The contents of /var/log/juju and /etc/juju for all nodes in andreas' and dpb's environment.

has this been reproduced on 1.25 or later?

I've been digging further into this. I now understand what causes the mongodb "blip". When the replicaset config is changed in any significant way, the MongoDB instance temporarily drops from PRIMARY to SECONDARY, even when there's just one node.

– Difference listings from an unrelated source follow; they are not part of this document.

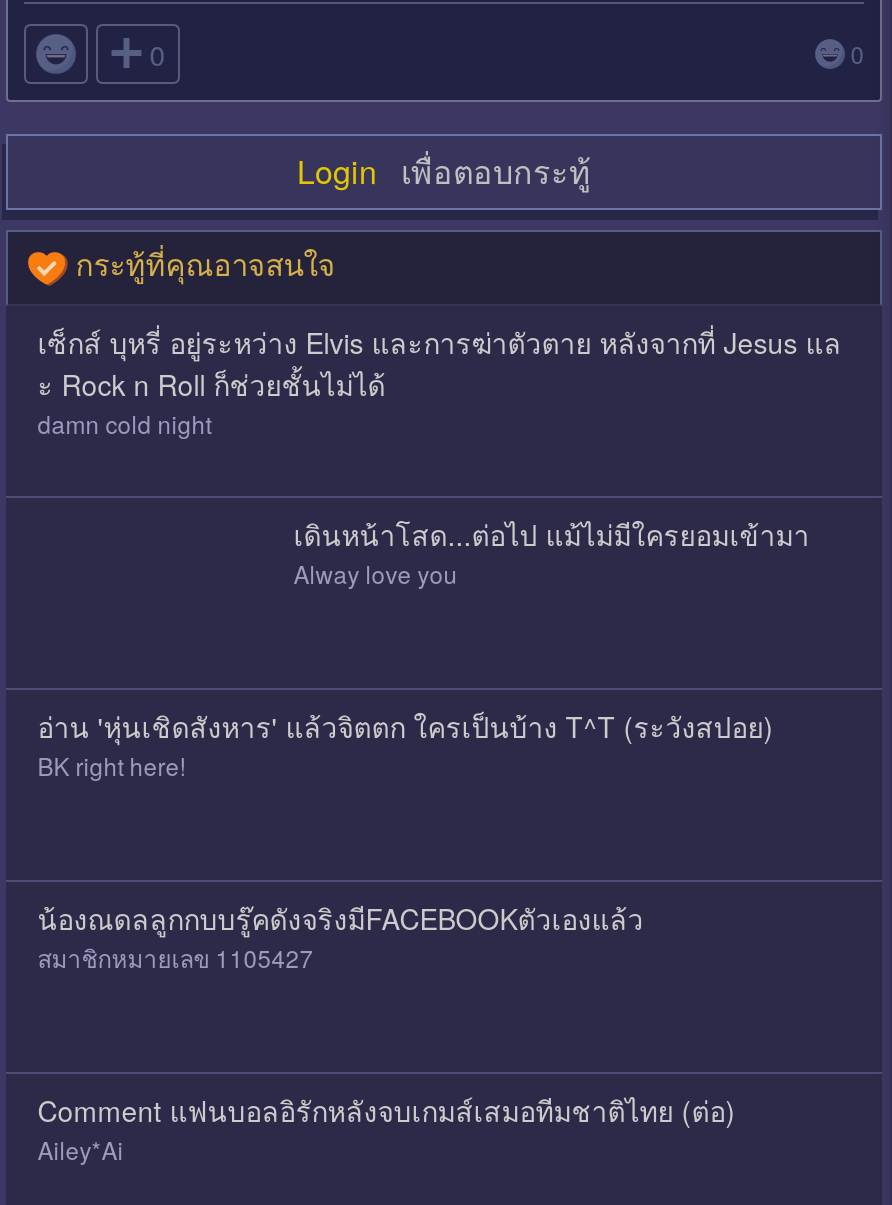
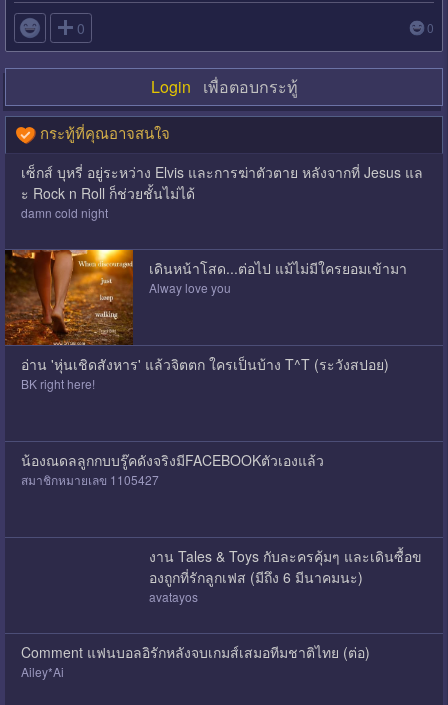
+ [image]

+ งาน Tales & Toys กับละครคุ้มๆ และเดินซื้อข
+ องถูกที่รักลูกเฟส (มีถึง 6 มีนาคมนะ)
+ avatayos
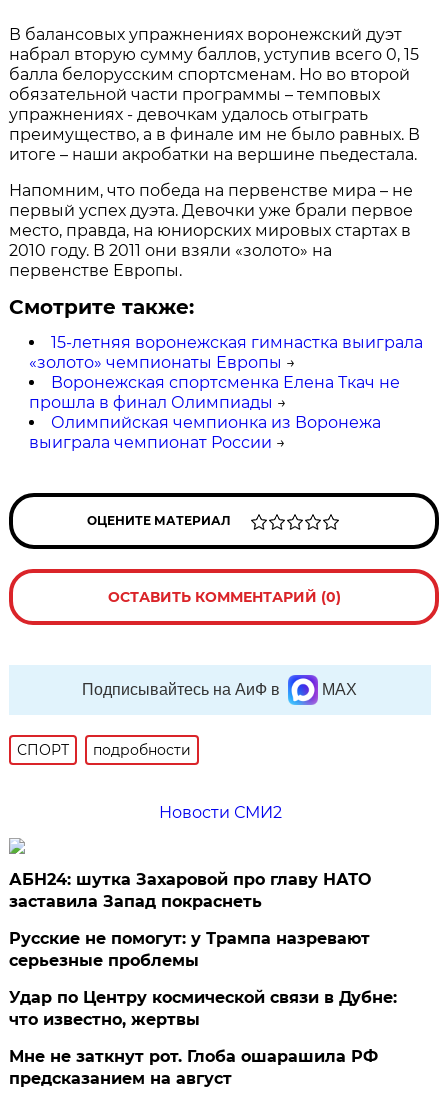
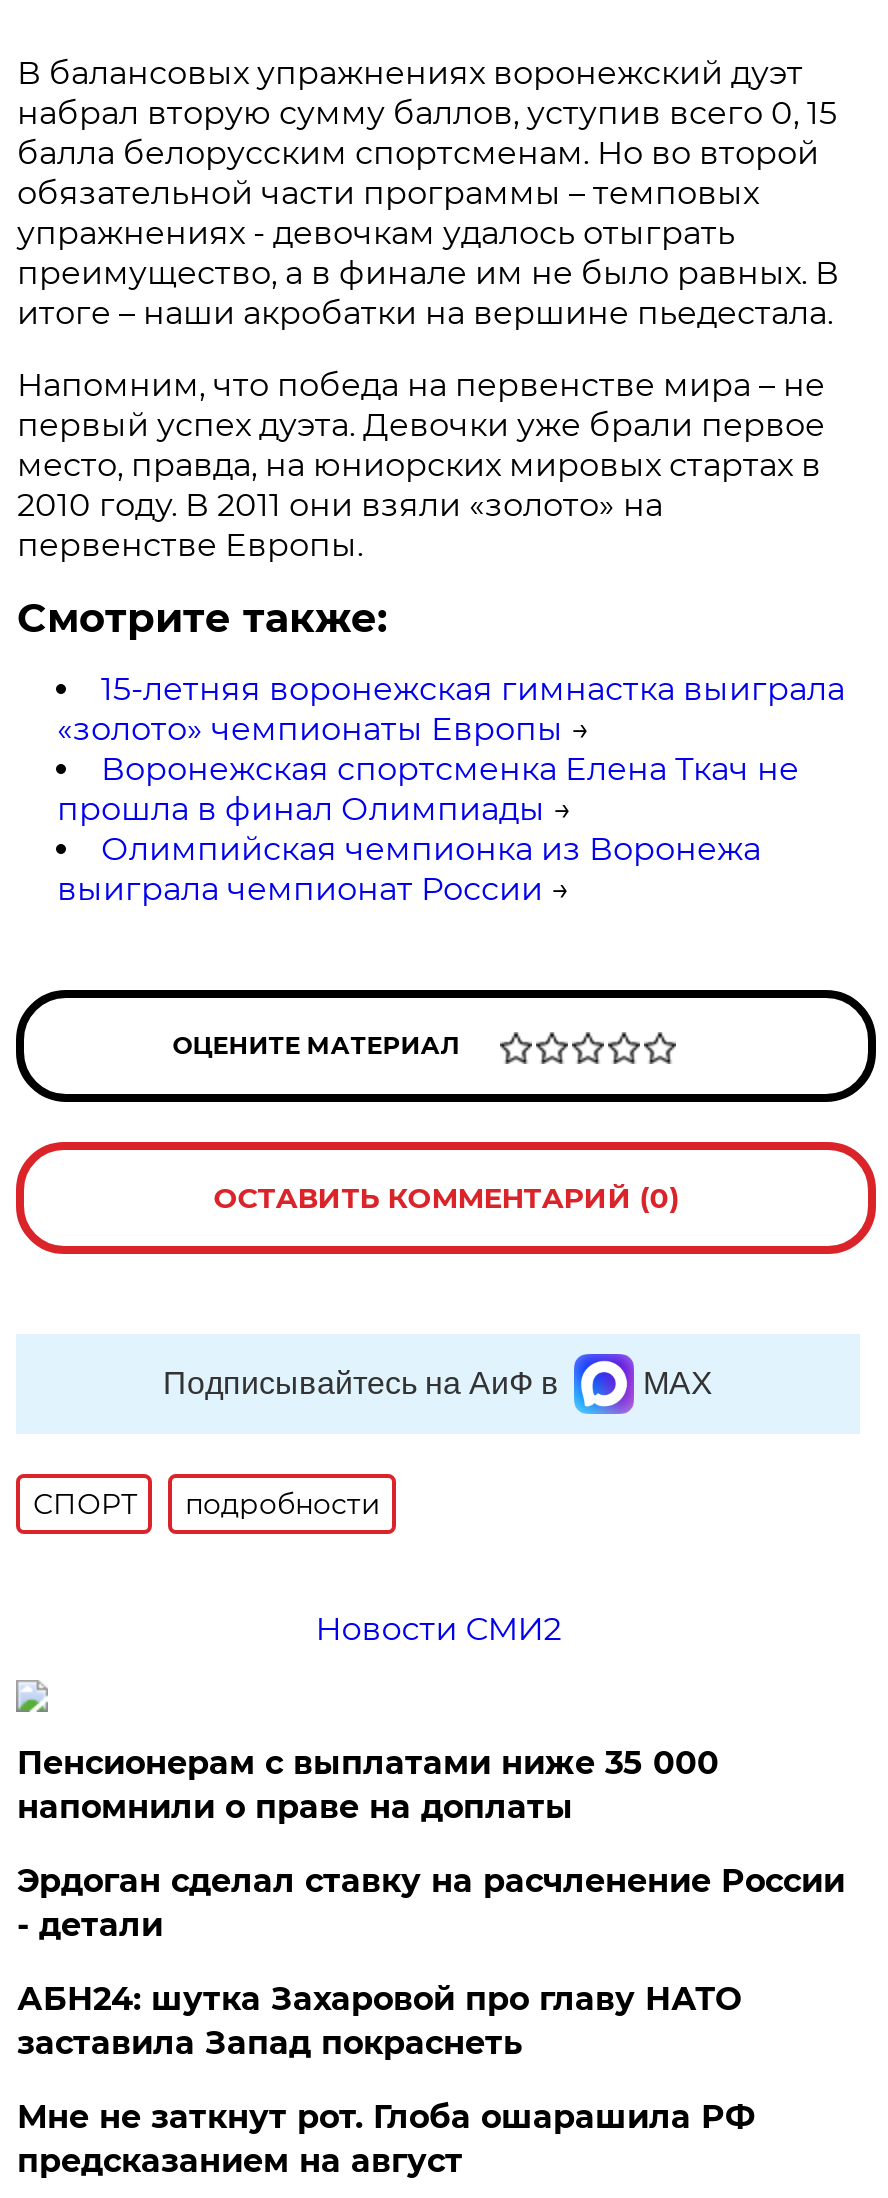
+ Пенсионерам с выплатами ниже 35 000
+ напомнили о праве на доплаты
+ Эрдоган сделал ставку на расчленение России
+ - детали

moved down: АБН24: шутка Захаровой про главу НАТО | заставила Запад покраснеть

- Русские не помогут: у Трампа назревают
- серьезные проблемы
- Удар по Центру космической связи в Дубне:
- что известно, жертвы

I could reproduce the blip by introducing a machine agent worker like this:

    a.startWorkerAfterUpgrade(runner, "breaker", func() (worker.Worker, error) {
     return worker.NewSimpleWorker(func(<-chan struct{}) error {
      logger.Infof("breaker: getting current replicaset config")
      config, err := replicaset.CurrentConfig(st.MongoSession())
      if err != nil {
       return err
      }
      n := len(config.Members)
      if n != 1 {
       return errors.Errorf("breaker: expected 1 member, saw %d", n)
      }
      m := config.Members[0]
      v := float64(2)
      m.Priority = &v
      config.Members[0] = m
      logger.Infof("breaker: setting new replicaset config")

      <-rsyslog.BreakCh
      close(rsyslog.BreakCh)

      return replicaset.Set(st.MongoSession(), config.Members)
     }), nil
    })

I've been investigating all sorts of possibilities in terms of if and how the blip might have contributed to the rsyslog issue. I feel like I might be close but I'm not there yet.

As of 2.0-alpha1, juju logs to the database by default, and in 2.0-alpha2, the rsyslog worker is removed entirely. Marking as invalid for master.

This problem will still exist on 1.25.